__GIVEN ENTRIES__:
⟨

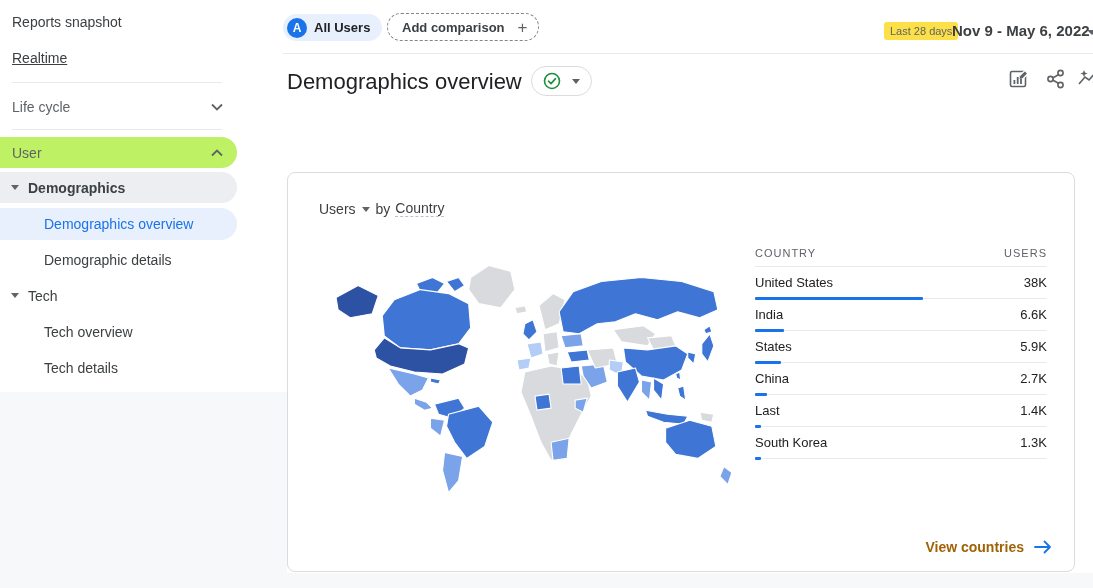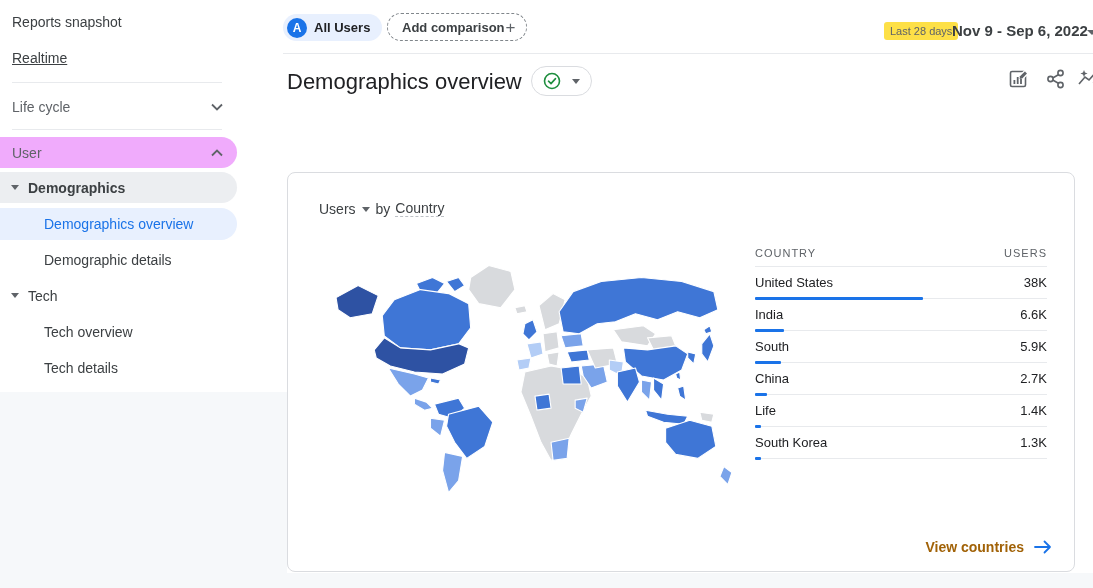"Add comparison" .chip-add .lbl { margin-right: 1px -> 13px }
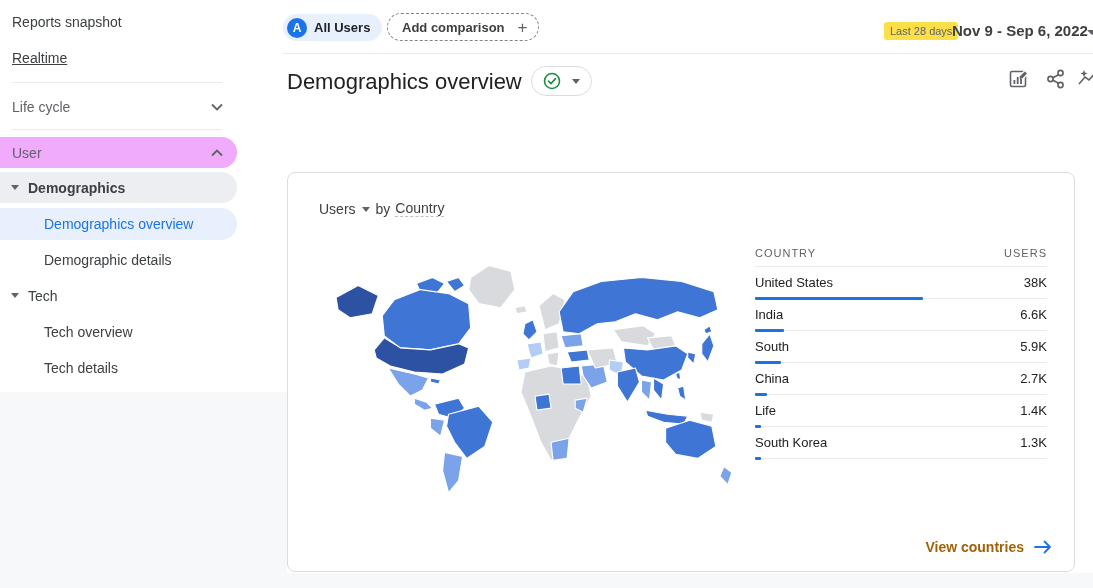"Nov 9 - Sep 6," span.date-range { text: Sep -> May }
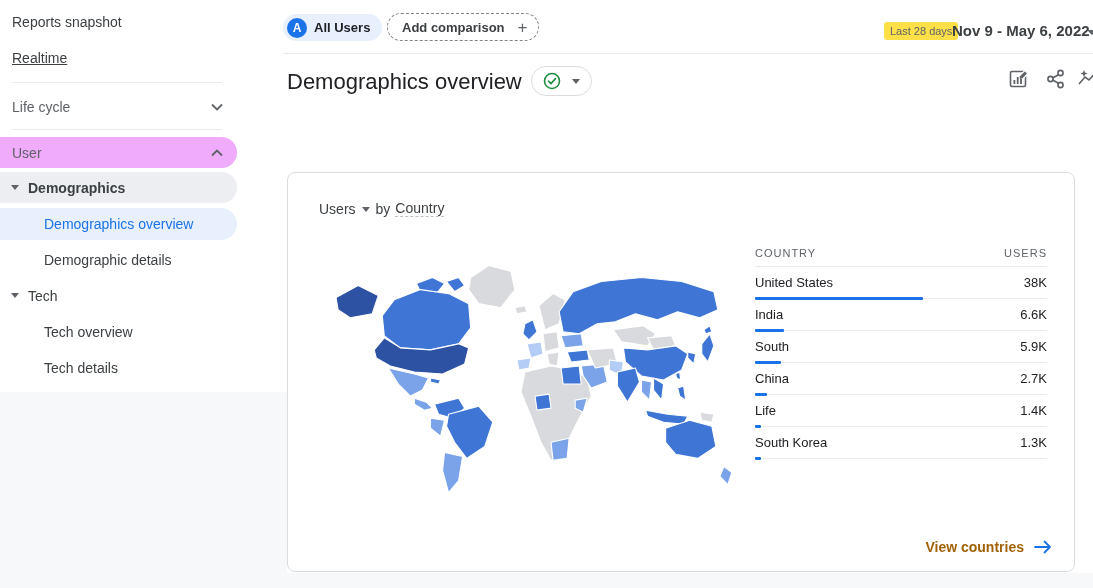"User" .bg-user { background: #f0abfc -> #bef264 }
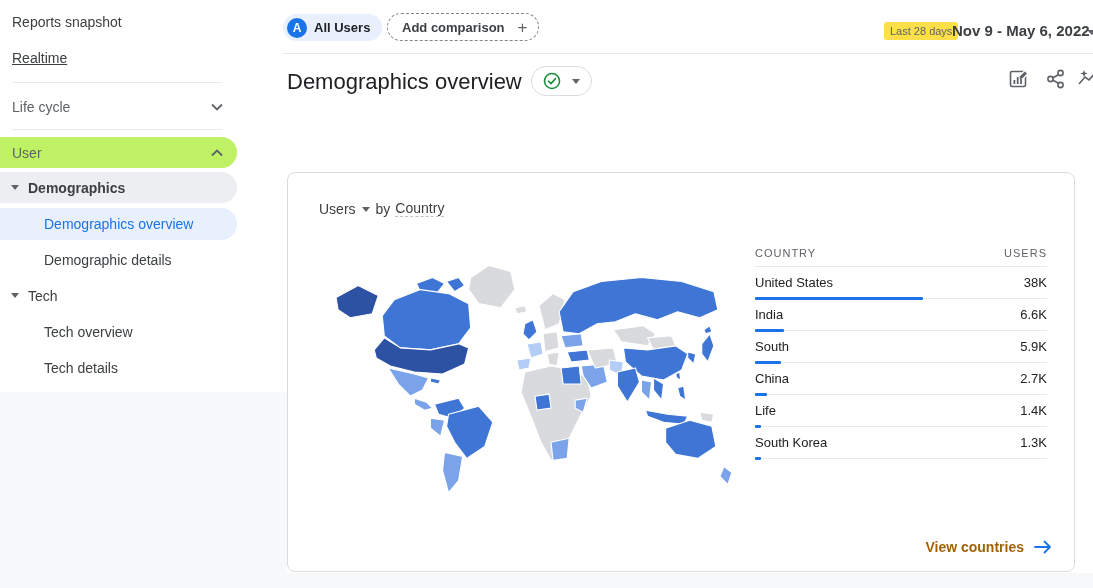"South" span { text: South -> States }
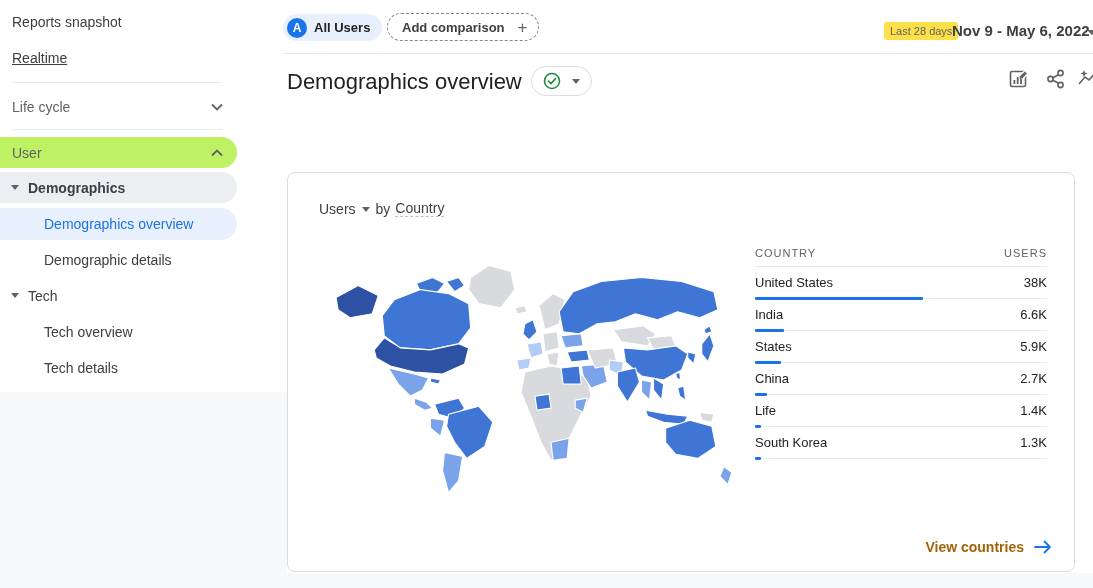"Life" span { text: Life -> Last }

⟩
⟨

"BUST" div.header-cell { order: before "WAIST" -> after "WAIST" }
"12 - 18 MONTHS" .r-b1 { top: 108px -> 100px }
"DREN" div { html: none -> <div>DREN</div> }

⟩
⟨

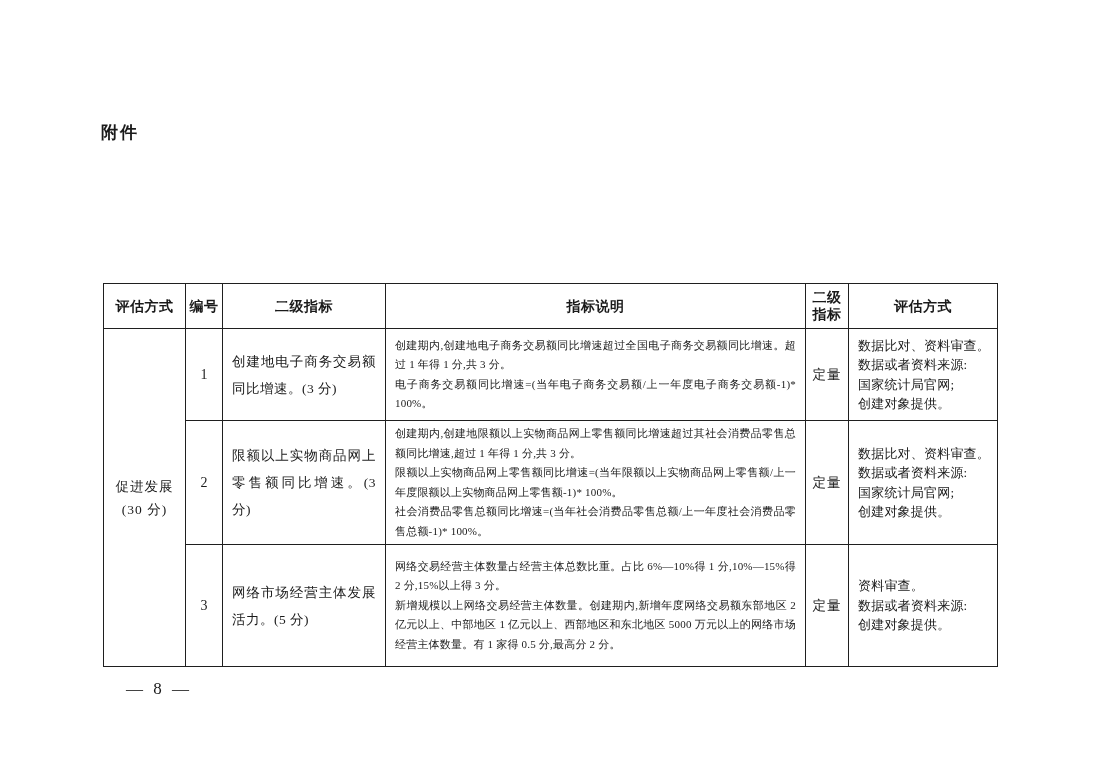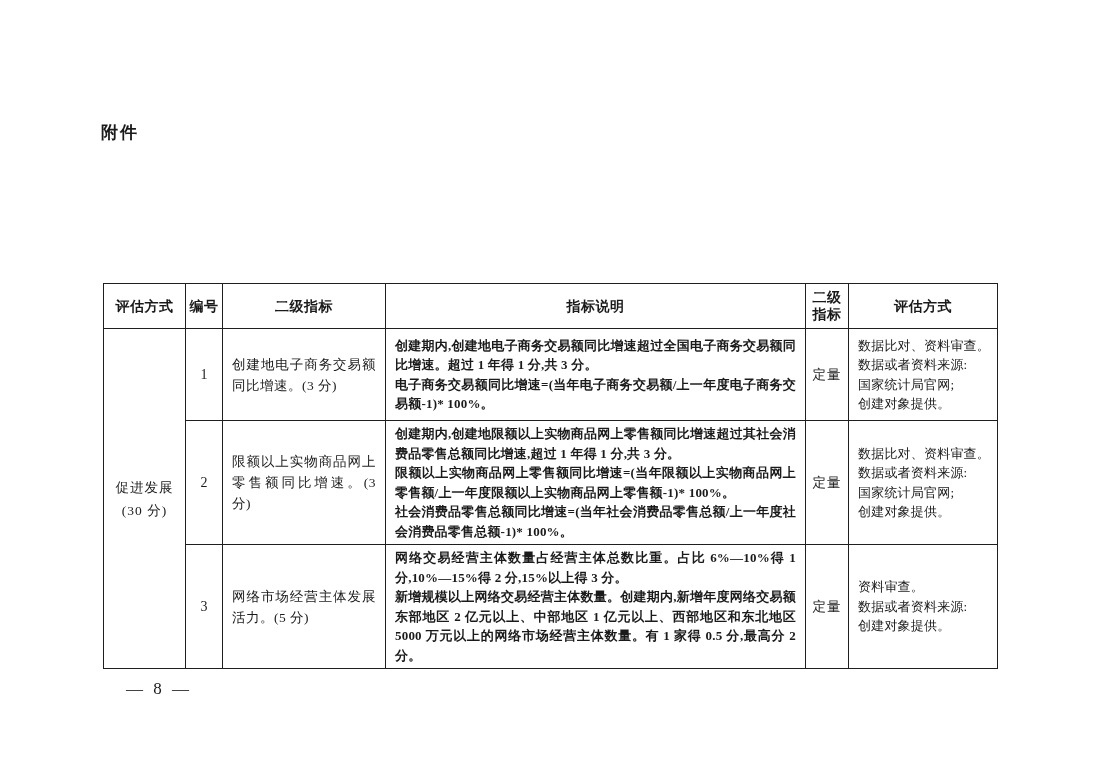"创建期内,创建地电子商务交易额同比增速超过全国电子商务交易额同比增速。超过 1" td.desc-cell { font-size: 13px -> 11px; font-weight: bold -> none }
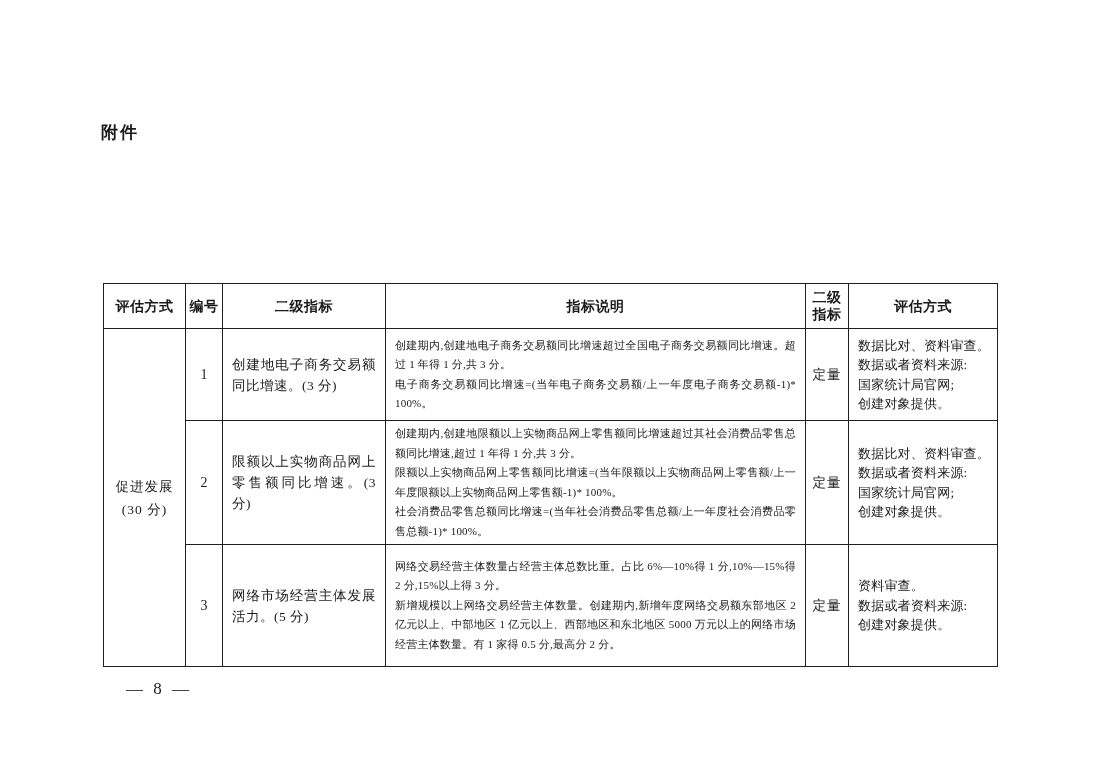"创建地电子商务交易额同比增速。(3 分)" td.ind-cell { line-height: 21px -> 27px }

⟩

__PROBLEM TO WORK ON__: In the records above, find the line containing "text: Sep ->" and the line containing "text: Life ->", then give both of them again word for word along with every line between. Omit any pictures.

__TASK RESPONSE__:
"Nov 9 - Sep 6," span.date-range { text: Sep -> May }
"User" .bg-user { background: #f0abfc -> #bef264 }
"South" span { text: South -> States }
"Life" span { text: Life -> Last }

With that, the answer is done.